The Great Wall (Review)

Director; Yimou Zhang
1h 43 minutes
Swedish premiere; February 17th

A visual blessing for sore eyes from beginning to end. With its stunning picture and strong performance, you might forget about its rather weak plot and story.  The effects were beautifully impressive, each picture looked like something taken out of a book of tales, and my eyes were chanting by the gorgeous vision of every scene at every moment.

William (Damon) and Tovar (Pascal) plays two European mercenaries searching for black powder, but instead end up at the Great Wall of China, helping to defend against some grotesque creatures.

If you want a cinematic experience with monsters, great acting, and a wonderful sight, then I suggest you watch The Great Wall. 6/10

Bluray Extras/Bonus Features;
Deleted and extended scenes.
Matt Damon in China.
Working with Director Zhang Yimou.
Visual effects.
Man vs Monsters.
Weapons of war.
Designing a spectacular world.

Felt it brought a lot of sweet goods as bonus material, enough to keep you interested in the production, but not too much that it became dull and unwatchable.
The vision was just as lovely as I remembered, however, of course watching it in the living room didn’t bring that fantastic cinematic experience that watching it on a larger screen on IMAX – 3D did, but still insanely entertaining.
I did enjoy the sound much better now the second time by being in the comfort of my own home, at the theaters it was so loud that my seat and butt kept on vibrating, making me ill and also providing a nasty headache.

Massive thanks to Sony Home Entertainment Nordic, especially to the generous soul that is Jesper Nordgren for providing with these copies for me to review.

Hush (Review)

Director; Mike Flanagan
1h 21 minutes
From 2016

Mike Flanigan delivers once again another brilliant nail-biter that will have you on the edge of your seat from beginning to end. Its thrillingly beautiful script with a fantastic twist is both highly entertaining and well done. First, he gave us Before I wake, and now, Hush.

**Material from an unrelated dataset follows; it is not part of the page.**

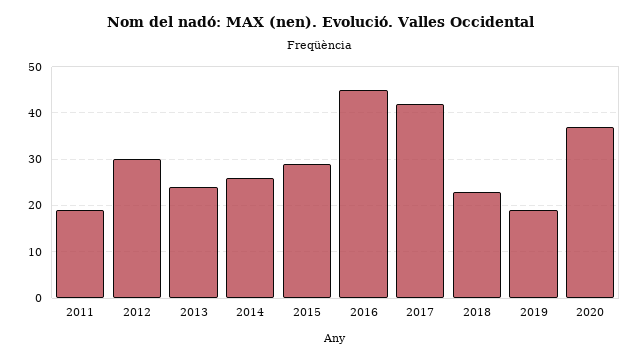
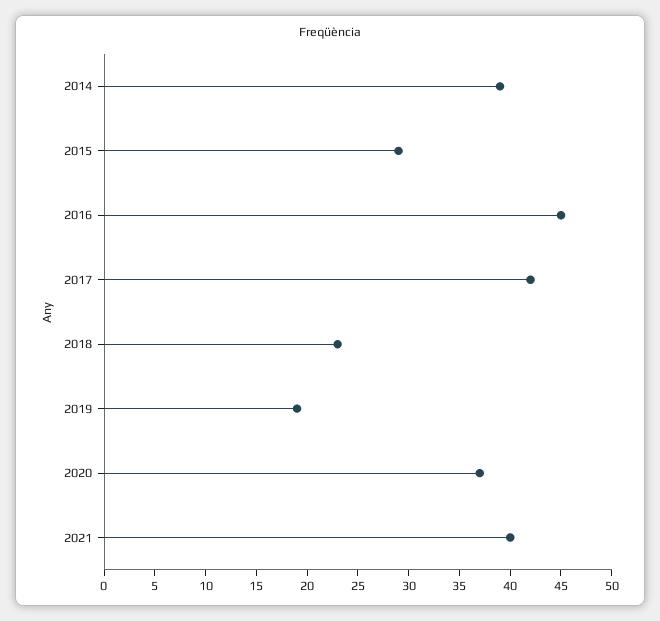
2011: 20 -> none
2012: 30 -> none
2013: 25 -> none
2014: 25 -> 39
2021: none -> 40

Hush, though it may come off as any other home alone thriller, but due to the female lead being deaf it brings a whole other level of suspense and originality, making it ten times more horrific, providing with some intense moments that will crawl up your spine – leaving you completely paranoid, terrified, and in awe of its work and great premise.

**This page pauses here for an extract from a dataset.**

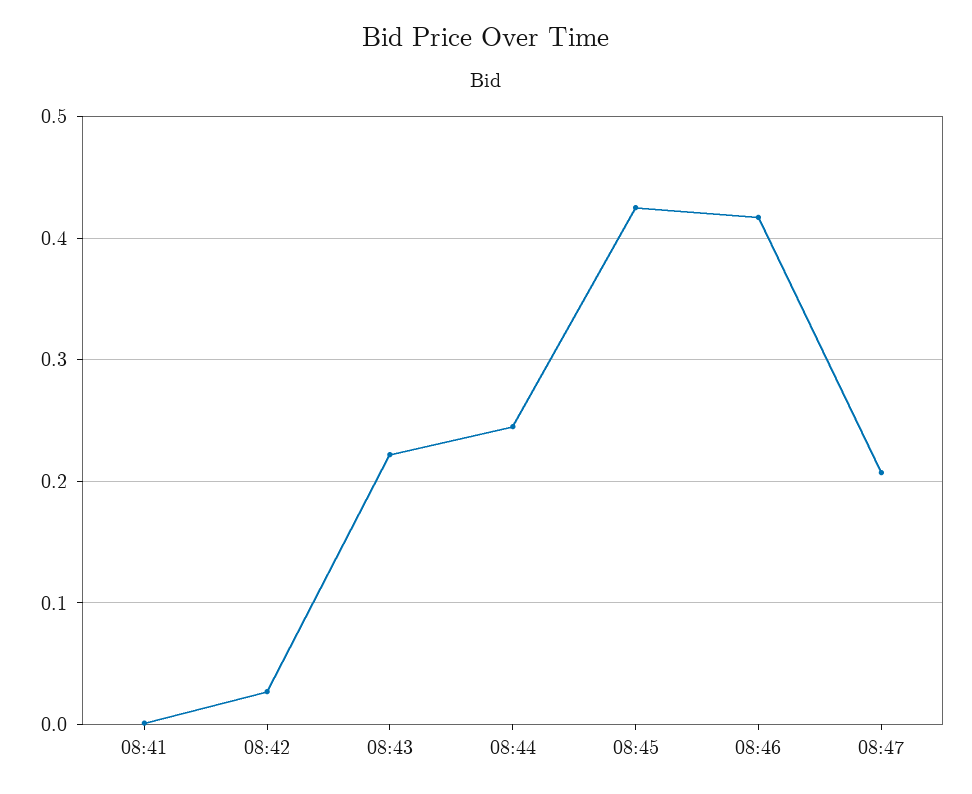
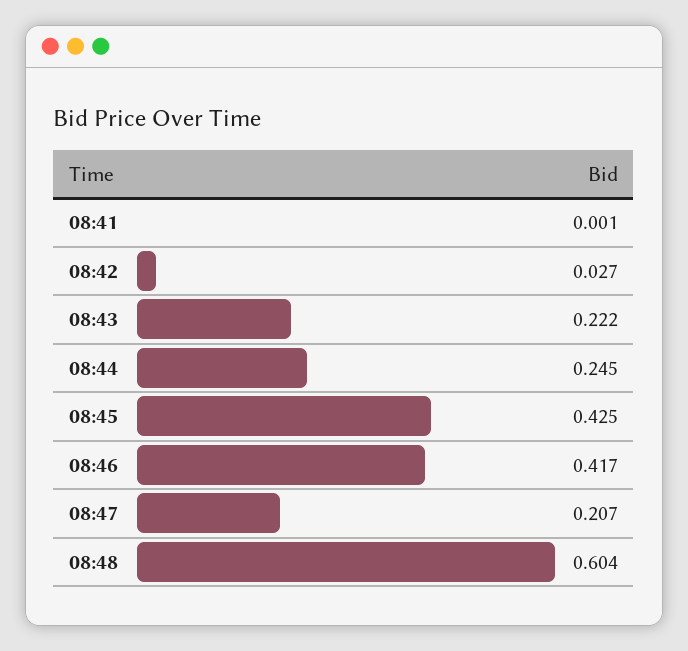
08:48: none -> 0.604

Maddie, a deaf writer who lives by herself in a cabin in the woods finds herself trapped in a panicked terror game of mouse and cat, as one intruder tries to make her life a living hell.

Kate Siegal was pure delight and perfection portraying a deaf character, showing every emotion through her eyes and face gestures. Every movement and act were beautiful, believable, and simply one of the best I’ve seen in a long time. Strongly recommended if you want a smart thriller with massive suspense and great acting, I literally had a knot inside my stomach throughout most parts.

12 Feet Deep (Review)

Director; Matt Eskandari
From; June 2017

Inspired by true events, this film, though looking low budget has its thrilling moments, frustrations, and decent acting. It’s simple yet entertaining and definitely not a waste.
The premise isn’t awful and has you rather intrigued throughout the script. Some moments more intense than others, but in overall a good thriller to kill time with.

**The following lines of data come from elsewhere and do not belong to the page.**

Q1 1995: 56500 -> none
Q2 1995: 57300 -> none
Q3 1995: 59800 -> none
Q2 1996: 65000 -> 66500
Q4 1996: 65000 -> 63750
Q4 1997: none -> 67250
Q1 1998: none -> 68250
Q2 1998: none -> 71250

Two sisters who do not have the greatest relationship gets trapped under the fiberglass cover of an Olympic-sized public pool during closing hours.

Leading toward the plot, you learn bits and pieces about the characters, not a whole lot but enough to understand the story and relationship.
There are some frustrating moments, especially by one character, a woman who is some sort of ”janitor/cleaner”.
Besides being a jailbird and completely derailed, she made me several times want to get into the screen and strangle her to death.
She was the frustrating ingredient during the entire film, and as much as I would’ve skipped her – if the story is based on true events, I guess she must have been a crucial part to make the movie adaption.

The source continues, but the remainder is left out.